_Provided data:_

##########

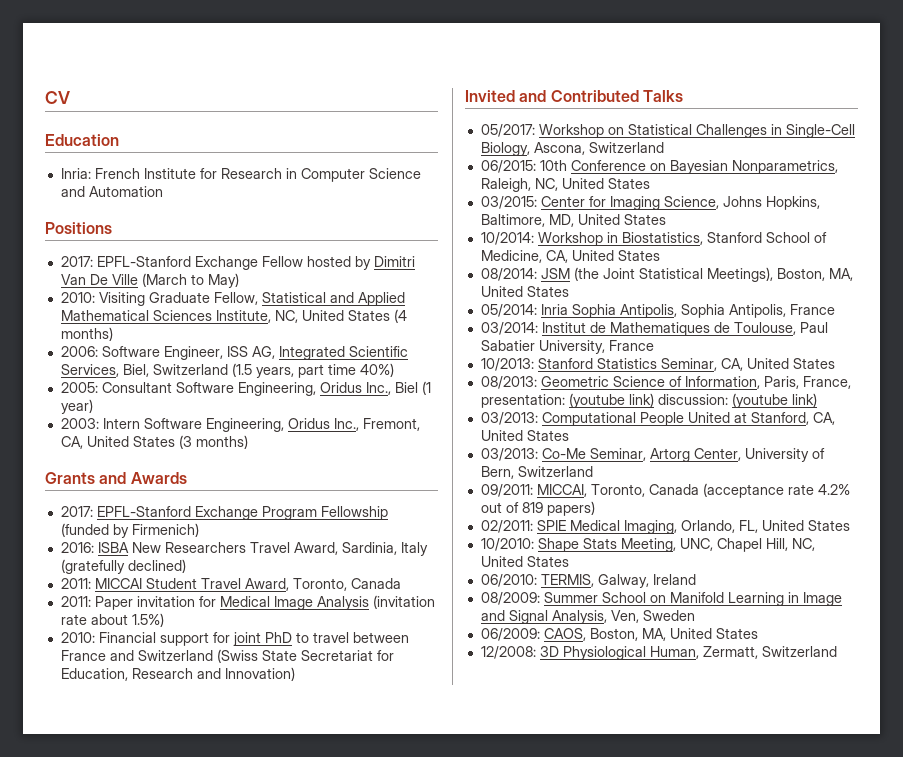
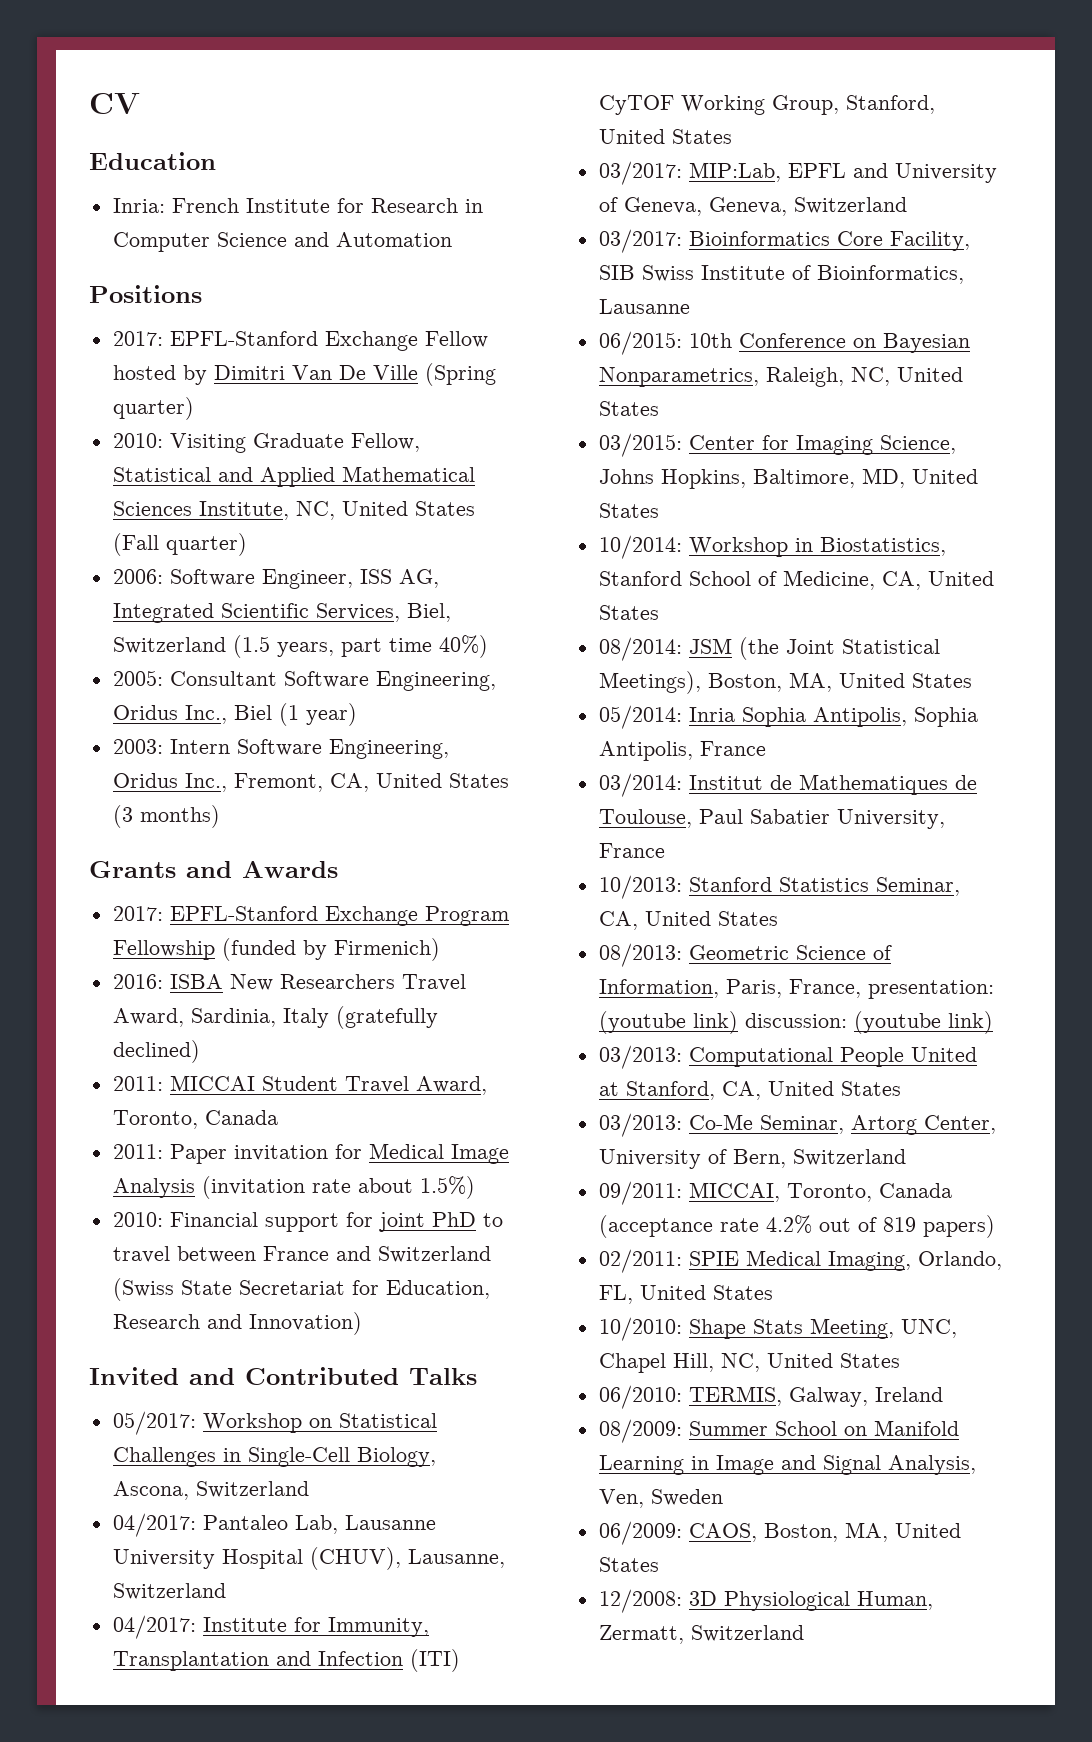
- 2017: EPFL-Stanford Exchange Fellow hosted by Dimitri Van De Ville (March to May)
+ 2017: EPFL-Stanford Exchange Fellow hosted by Dimitri Van De Ville (Spring quarter)
- 2010: Visiting Graduate Fellow, Statistical and Applied Mathematical Sciences Institute, NC, United States (4 months)
+ 2010: Visiting Graduate Fellow, Statistical and Applied Mathematical Sciences Institute, NC, United States (Fall quarter)
+ 04/2017: Pantaleo Lab, Lausanne University Hospital (CHUV), Lausanne, Switzerland
+ 04/2017: Institute for Immunity, Transplantation and Infection (ITI) CyTOF Working Group, Stanford, United States
+ 03/2017: MIP:Lab, EPFL and University of Geneva, Geneva, Switzerland
+ 03/2017: Bioinformatics Core Facility, SIB Swiss Institute of Bioinformatics, Lausanne

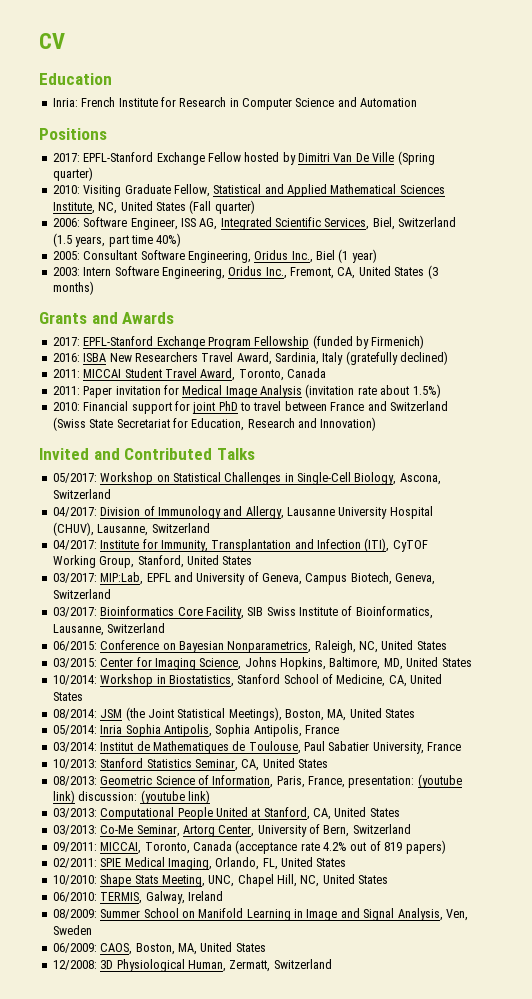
- 04/2017: Pantaleo Lab, Lausanne University Hospital (CHUV), Lausanne, Switzerland
+ 04/2017: Division of Immunology and Allergy, Lausanne University Hospital (CHUV), Lausanne, Switzerland
- 04/2017: Institute for Immunity, Transplantation and Infection (ITI) CyTOF Working Group, Stanford, United States
+ 04/2017: Institute for Immunity, Transplantation and Infection (ITI), CyTOF Working Group, Stanford, United States
- 03/2017: MIP:Lab, EPFL and University of Geneva, Geneva, Switzerland
+ 03/2017: MIP:Lab, EPFL and University of Geneva, Campus Biotech, Geneva, Switzerland
- 03/2017: Bioinformatics Core Facility, SIB Swiss Institute of Bioinformatics, Lausanne
+ 03/2017: Bioinformatics Core Facility, SIB Swiss Institute of Bioinformatics, Lausanne, Switzerland
- 06/2015: 10th Conference on Bayesian Nonparametrics, Raleigh, NC, United States
+ 06/2015: Conference on Bayesian Nonparametrics, Raleigh, NC, United States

##########

_What you should do:_ A faithful copy of each entry is required, and no picture may be carried into it.

_Output:_
- 2017: EPFL-Stanford Exchange Fellow hosted by Dimitri Van De Ville (March to May)
+ 2017: EPFL-Stanford Exchange Fellow hosted by Dimitri Van De Ville (Spring quarter)
- 2010: Visiting Graduate Fellow, Statistical and Applied Mathematical Sciences Institute, NC, United States (4 months)
+ 2010: Visiting Graduate Fellow, Statistical and Applied Mathematical Sciences Institute, NC, United States (Fall quarter)
+ 04/2017: Pantaleo Lab, Lausanne University Hospital (CHUV), Lausanne, Switzerland
+ 04/2017: Institute for Immunity, Transplantation and Infection (ITI) CyTOF Working Group, Stanford, United States
+ 03/2017: MIP:Lab, EPFL and University of Geneva, Geneva, Switzerland
+ 03/2017: Bioinformatics Core Facility, SIB Swiss Institute of Bioinformatics, Lausanne

- 04/2017: Pantaleo Lab, Lausanne University Hospital (CHUV), Lausanne, Switzerland
+ 04/2017: Division of Immunology and Allergy, Lausanne University Hospital (CHUV), Lausanne, Switzerland
- 04/2017: Institute for Immunity, Transplantation and Infection (ITI) CyTOF Working Group, Stanford, United States
+ 04/2017: Institute for Immunity, Transplantation and Infection (ITI), CyTOF Working Group, Stanford, United States
- 03/2017: MIP:Lab, EPFL and University of Geneva, Geneva, Switzerland
+ 03/2017: MIP:Lab, EPFL and University of Geneva, Campus Biotech, Geneva, Switzerland
- 03/2017: Bioinformatics Core Facility, SIB Swiss Institute of Bioinformatics, Lausanne
+ 03/2017: Bioinformatics Core Facility, SIB Swiss Institute of Bioinformatics, Lausanne, Switzerland
- 06/2015: 10th Conference on Bayesian Nonparametrics, Raleigh, NC, United States
+ 06/2015: Conference on Bayesian Nonparametrics, Raleigh, NC, United States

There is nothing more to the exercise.